### Activity
Copy out the lines beginning at the one with "row order: none -> 2020 ascending" and ending at the last line of the data, both included; pictures stay out.

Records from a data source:
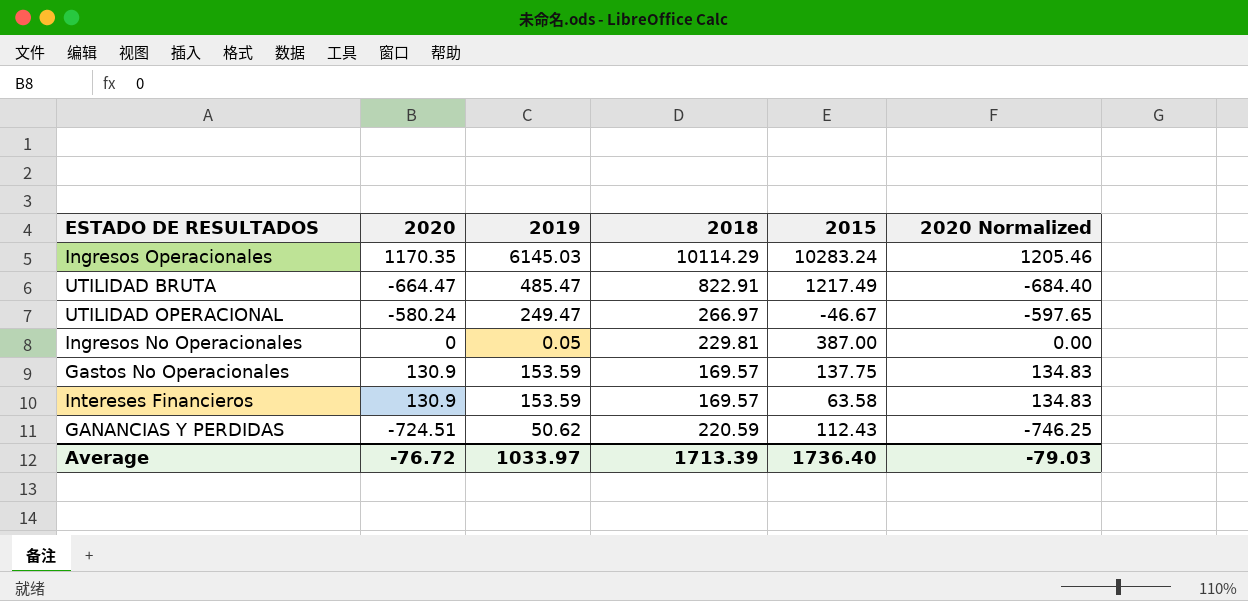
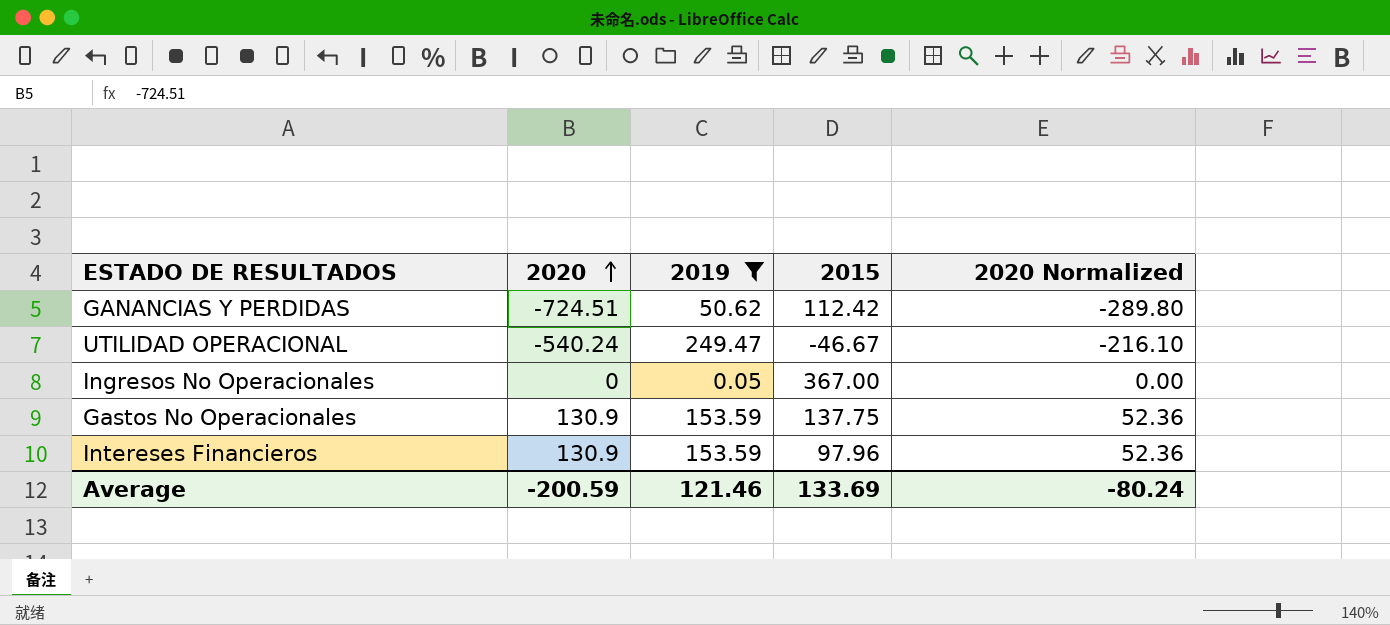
filter: none -> 2019 <= 249.47
row order: none -> 2020 ascending
column 2018 | position: 4 -> none
column 2020 Normalized | formula: [2020] * 1.03 -> [2020] * 0.4
GANANCIAS Y PERDIDAS | 2015: 112.43 -> 112.42
UTILIDAD OPERACIONAL | 2020: -580.24 -> -540.24
Ingresos No Operacionales | 2015: 387.00 -> 367.00
Intereses Financieros | 2015: 63.58 -> 97.96
Average | 2020: -76.72 -> -200.59
Average | 2019: 1033.97 -> 121.46
Average | 2015: 1736.40 -> 133.69
Average | 2020 Normalized: -79.03 -> -80.24

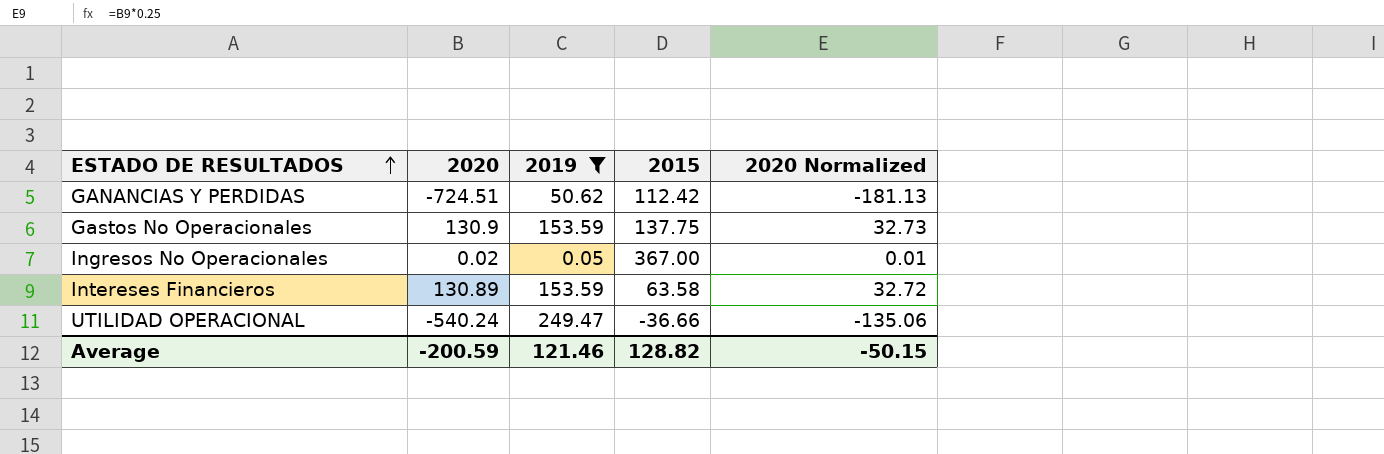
row order: 2020 ascending -> ESTADO DE RESULTADOS ascending
column 2020 Normalized | formula: [2020] * 0.4 -> [2020] * 0.25
Ingresos No Operacionales | 2020: 0 -> 0.02
Intereses Financieros | 2020: 130.9 -> 130.89
Intereses Financieros | 2015: 97.96 -> 63.58
UTILIDAD OPERACIONAL | 2015: -46.67 -> -36.66
Average | 2015: 133.69 -> 128.82
Average | 2020 Normalized: -80.24 -> -50.15

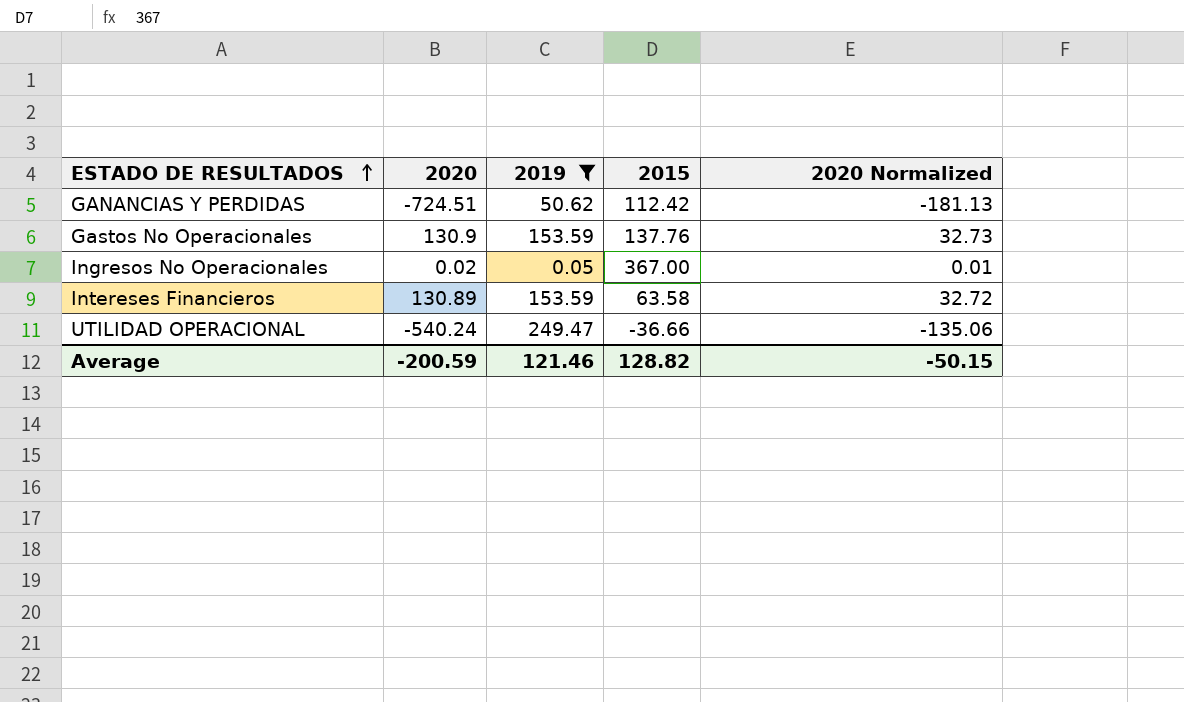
Gastos No Operacionales | 2015: 137.75 -> 137.76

### Solution for this task
row order: none -> 2020 ascending
column 2018 | position: 4 -> none
column 2020 Normalized | formula: [2020] * 1.03 -> [2020] * 0.4
GANANCIAS Y PERDIDAS | 2015: 112.43 -> 112.42
UTILIDAD OPERACIONAL | 2020: -580.24 -> -540.24
Ingresos No Operacionales | 2015: 387.00 -> 367.00
Intereses Financieros | 2015: 63.58 -> 97.96
Average | 2020: -76.72 -> -200.59
Average | 2019: 1033.97 -> 121.46
Average | 2015: 1736.40 -> 133.69
Average | 2020 Normalized: -79.03 -> -80.24

row order: 2020 ascending -> ESTADO DE RESULTADOS ascending
column 2020 Normalized | formula: [2020] * 0.4 -> [2020] * 0.25
Ingresos No Operacionales | 2020: 0 -> 0.02
Intereses Financieros | 2020: 130.9 -> 130.89
Intereses Financieros | 2015: 97.96 -> 63.58
UTILIDAD OPERACIONAL | 2015: -46.67 -> -36.66
Average | 2015: 133.69 -> 128.82
Average | 2020 Normalized: -80.24 -> -50.15

Gastos No Operacionales | 2015: 137.75 -> 137.76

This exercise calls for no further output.